When Information about a Sealed Conviction Can Be Requested in Nevada


Baliotis v. Clark County
Supreme Court of Nevada
December 15, 1986

Holding: A defendant has the right to inform an employer that he has not been arrested or convicted of a crime if his criminal records are sealed pursuant to Nevada Revised Statutes § 179.245. However, an employer, county or agency has the right to demand information of a sealed conviction where the employer, county or agency has independent knowledge of the former conviction.

Why This Case is Important: Pursuant to Nevada Revised Statutes § 179.245, a defendant can petition to have his criminal records sealed. Once sealed, a defendant’s abilities to obtain gainful employment greatly increase. Such an increase in professional potential is due to the purpose of the sealing statute.

The purpose of section 179.245 is to remove the handicaps placed on an ex-convict. As stated in this case, it is meant to allow the former defendant to confidently claim that he has not been arrested or convicted of a crime. This greatly benefits a defendant who seeks to move forward professionally, allowing him to develop without the stigma of a criminal record hanging over his head.

However, as this case points out, while sealing a criminal record gives the defendant the right to withhold any information about a prior conviction, it does not erase the fact that it happened. This is relevant where an employer, county or agency has independent knowledge of the defendant’s prior convictions. Where an employer, agency, or county has independent knowledge, then it will not violate a defendant’s rights when a demand is made for information of of the defendant’s prior conviction in order to assess whether he is fit for the job.

It is important to note that although information of the conviction may be demanded, the defendant still has the right to refuse to provide the requested information. However, where there is independent knowledge, and the conviction is relevant to determining fitness for a license or employment, then the defendant who refuses to furnish such information runs the risk of having their employment or license denied.

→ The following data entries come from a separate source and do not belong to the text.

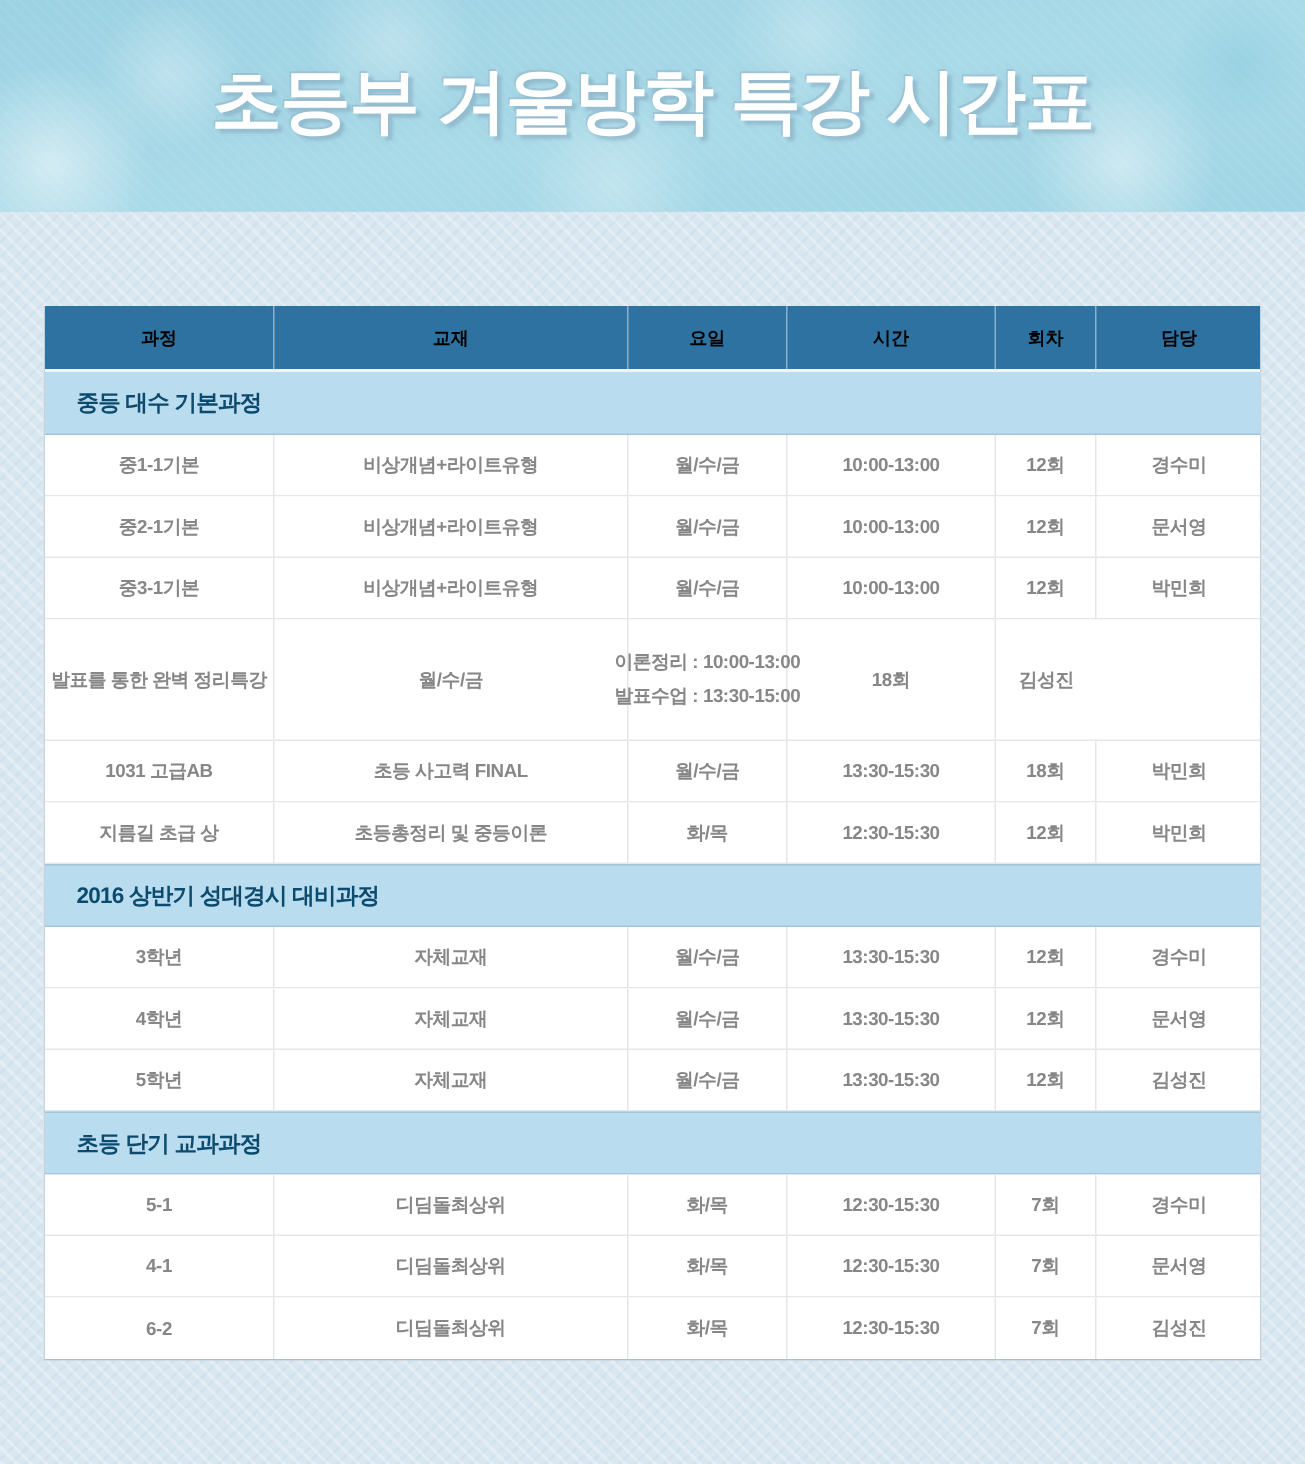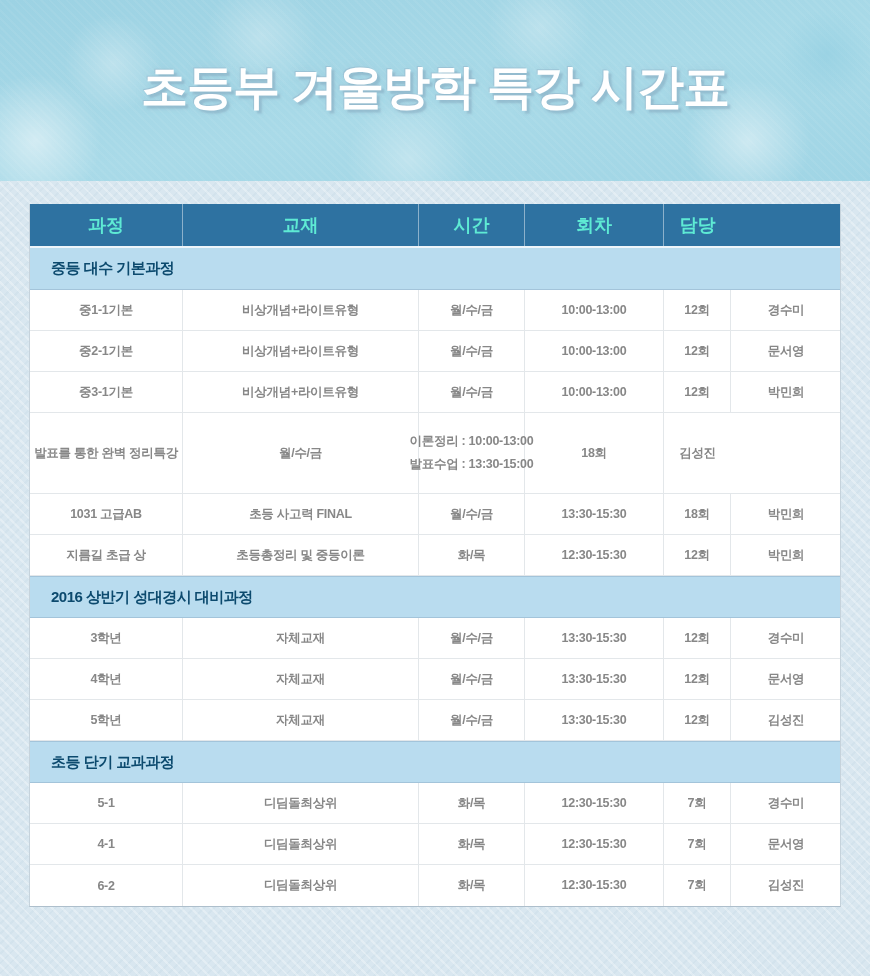--- a/index.html
+++ b/index.html
@@ -16,7 +16,7 @@
 
   
   .banner {
-    position:absolute; left:0; top:0; width:870px; height:181px;
+    position:absolute; left:0; top:0; width:870px; height:141px;
     background-color:#a3d6e5;
     background-image:
       radial-gradient(circle 95px  at 4%  78%, rgba(255,255,255,.50), rgba(255,255,255,0) 70%),

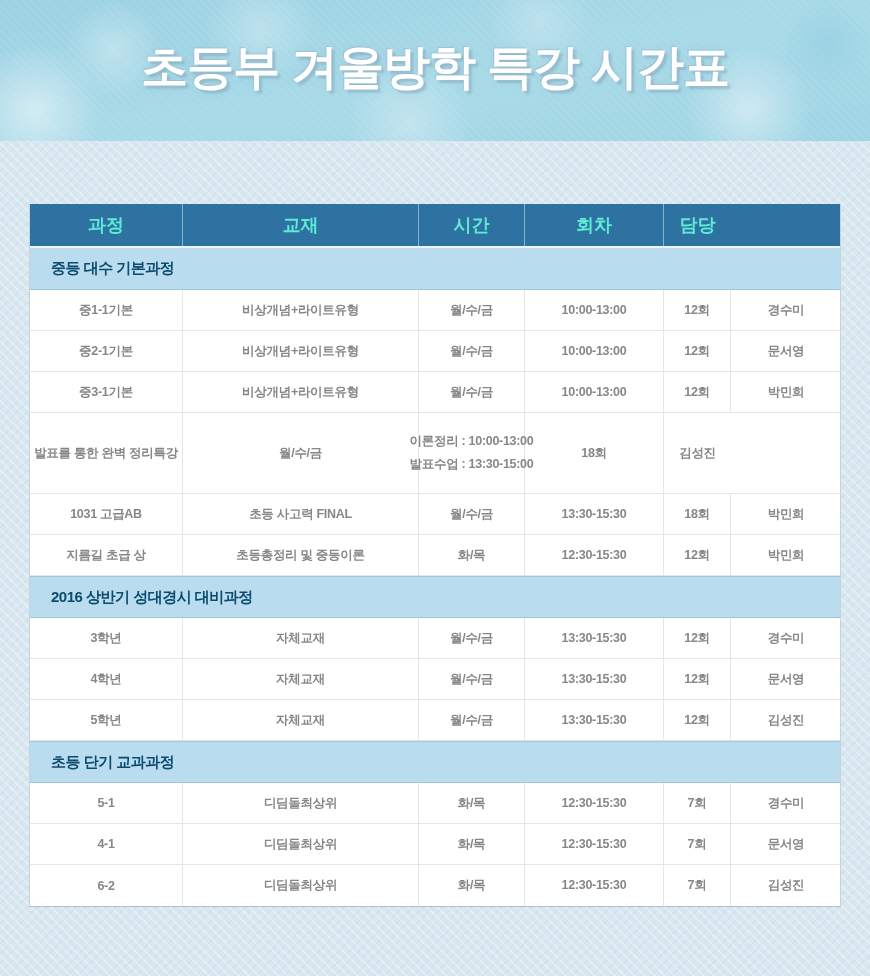--- a/index.html
+++ b/index.html
@@ -49,7 +49,7 @@
   }
   .thead { background:#2e72a1; height:44px; border-bottom:2px solid #eef5fa; }
   .thead .cell {
-    color:#5eead4; font-size:18px; font-weight:700;
+    color:#000000; font-size:12px; font-weight:700;
     display:flex; align-items:center; justify-content:center;
     border-right:1px solid rgba(255,255,255,.45);
   }

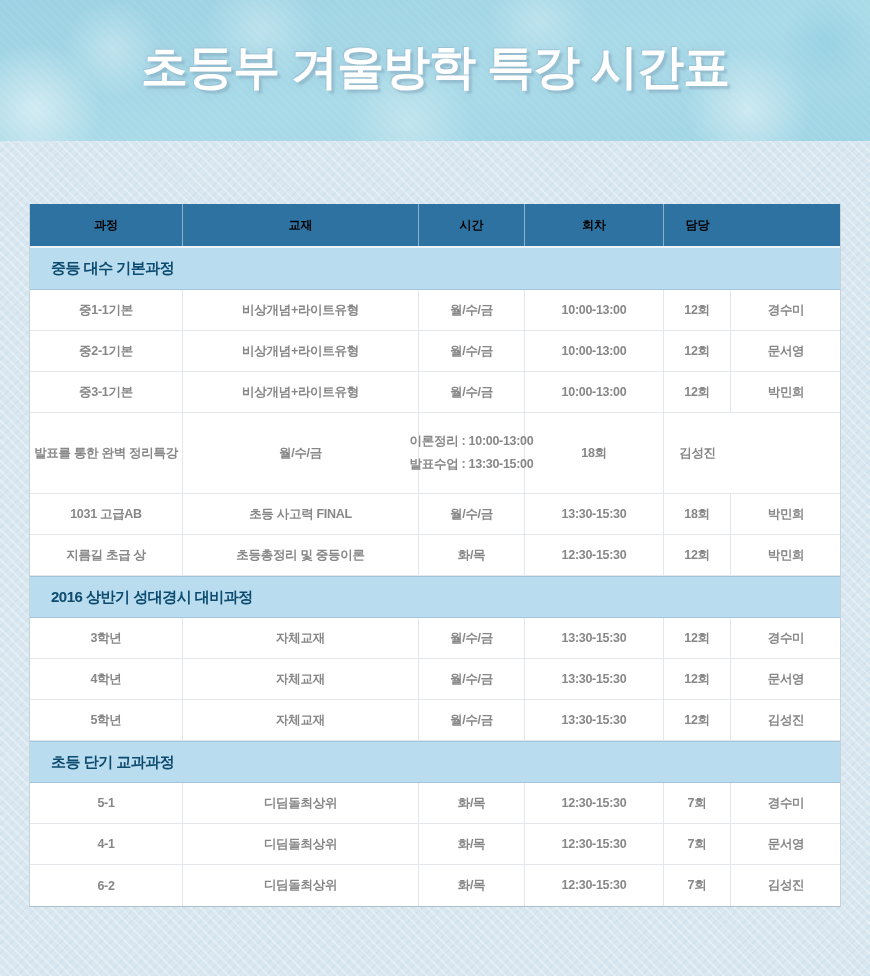--- a/index.html
+++ b/index.html
@@ -87,6 +87,7 @@
   <div class="grid-row thead">
     <div class="cell">과정</div>
     <div class="cell">교재</div>
+    <div class="cell">요일</div>
     <div class="cell">시간</div>
     <div class="cell">회차</div>
     <div class="cell">담당</div>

Facts of This Case: The defendant in this case petitioned and was granted sealing of his felony conviction pursuant to NRS § 179.245. The defendant subsequently applied to Clark County for a private detective’s license. The county referred the application to the Las Vegas Metro Police Department for a character assessment, and an unfavorable recommendation was made based on the fact the defendant refused to furnish information on the sealed convictions. The police department argued that it had independent knowledge of the felony convictions, and that the requested information was necessary to determine the applicant’s fitness for the license.

The defendant refused to provide the requested information, and argued that it was improper for the police department to request information on the records that were sealed. The district court however, sided with the metro police department, concluding that it was proper to make such a request.

The Supreme Court of Nevada affirmed the decision of the district court to grant summary judgment for the police department. The Supreme Court of Nevada affirmed that the main purpose of the sealing statute was to allow former convicts the opportunity to move forward in their professional careers. Indeed, the Court stated that the license sought by the defendant could be issued to former felons whose records have been sealed. However, the Nevada Supreme Court stated that the sealing statute does not force a licensing authority to disregard independent knowledge of criminal behavior in determining whether the applicant is fit for the license.

The Nevada Supreme Court thereby affirmed the district court’s decision to grant the police department’s motion for summary judgment.

Key Language: It is one thing to recognize and give effect to the benefits that inhere in the sealing statute; it is quite another to suppose that the statute can force licensing authorities to simply disregard independent knowledge of criminal behavior.

Expert Advise: “Sealing a criminal record provides a former offender with great advantages. It allows a person to move forward in their life and develop professionally. The exception in this case is narrow, and the court makes it clear that even though the information may be demanded, the former convict still has the right to refuse to furnish the information.” -Attorney Mathew Higbee.